Che ci fanno, assieme, un quartetto d’archi americano, un trio del Mali e un leader religioso imbroglione? Un pezzo fantastico.
Un quartetto d’archi americano ubercool, un trio proveniente dall’Africa Occidentale, un leader religioso imbroglione. David Harrington del Kronos Quartet – un’attività ultraquarantennale ai confini della musica contemporanea e oltre – dice che è una delle loro collaborazioni migliori. E chi siamo noi per smentire l’uomo che anni fa incise la madre di tutte le cover di Purple Haze di Jimi Hendrix? Il partner di questa nuova escursione del quartetto d’archi nei territori delle musiche del mondo si chiama Trio Da Kali, gruppo del Mali formato dalla cantante Hawa Kassé Mady con il capobanda e virtuoso del balafon Fodé Lassana Diabaté e Mamadou Kouyaté. Assieme hanno fatto un album titolato Ladilikan (no, non Ladylike) di cui parlano tutti bene, a ragione.

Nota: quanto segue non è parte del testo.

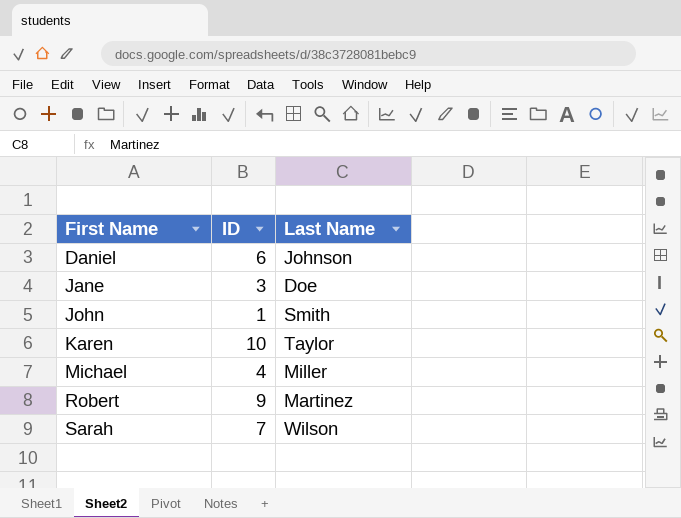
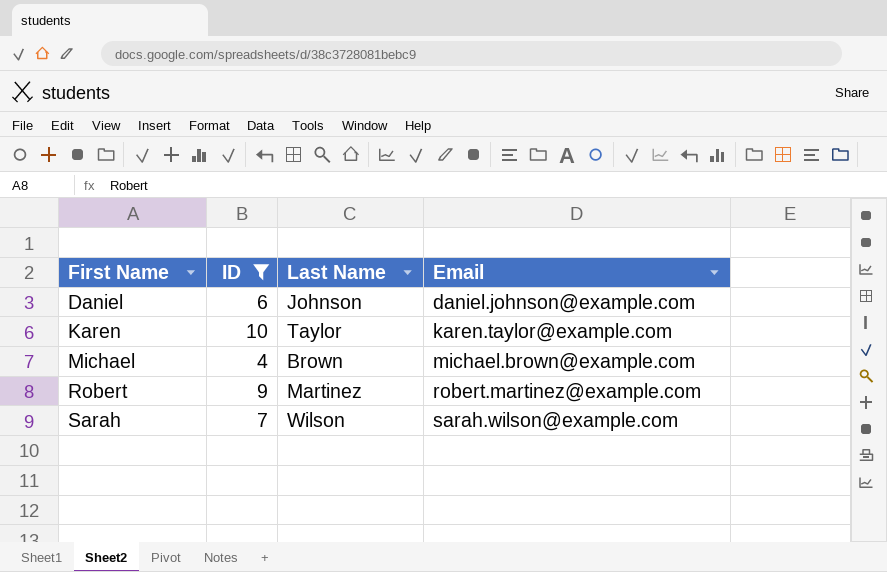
filter: none -> ID >= 4
column Email | position: none -> 4
Michael | Last Name: Miller -> Brown

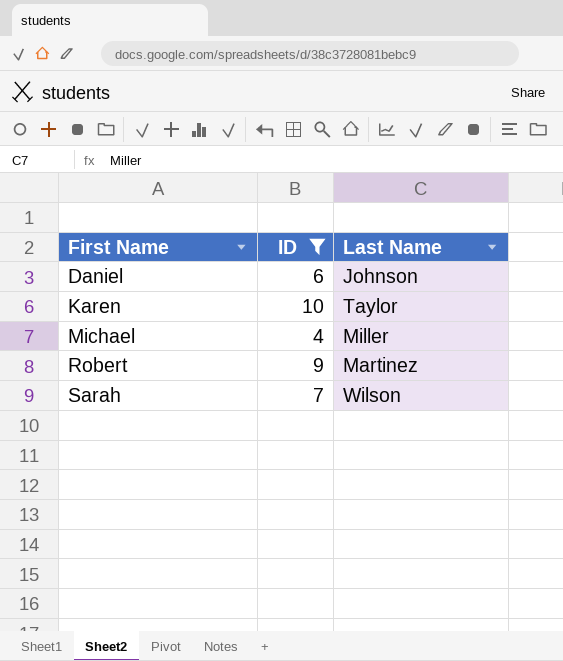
column Email | position: 4 -> none
Michael | Last Name: Brown -> Miller

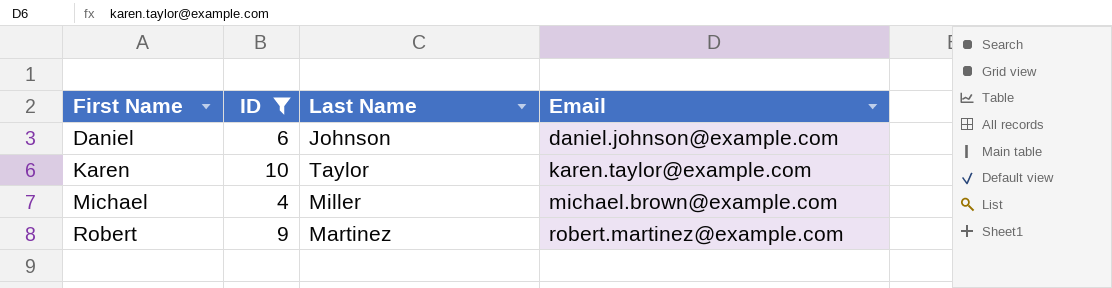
column Email | position: none -> 4
row Sarah: 7 | Wilson -> none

Si scopre, insomma, che il suono di un quartetto d’archi “colto” si sposa benissimo con le trame del balafon e del ngoni e che tutti quanti trovano un terreno comune nel carattere ripetitivo, verrebbe da dire minimalista, della musica. Ascoltare i suoni vividi, la musicalità, il talento, la strepitosa vocalità, i valori espressi in Eh Ya Ye serve a ricordarci che esiste un altro modo di far musica. E poi c’è il testo dove si redarguisce un uomo di religione dell’Africa Occidentale musulmana che afferma di avere il potere di evocare gli spiriti. Morale: «È un male cercare di superare i propri limiti, le menzogne non vanno bene, non si può fare apparire uno spirito con una menzogna». Per un attimo ho pensato che fosse un’allegoria della politica italiana.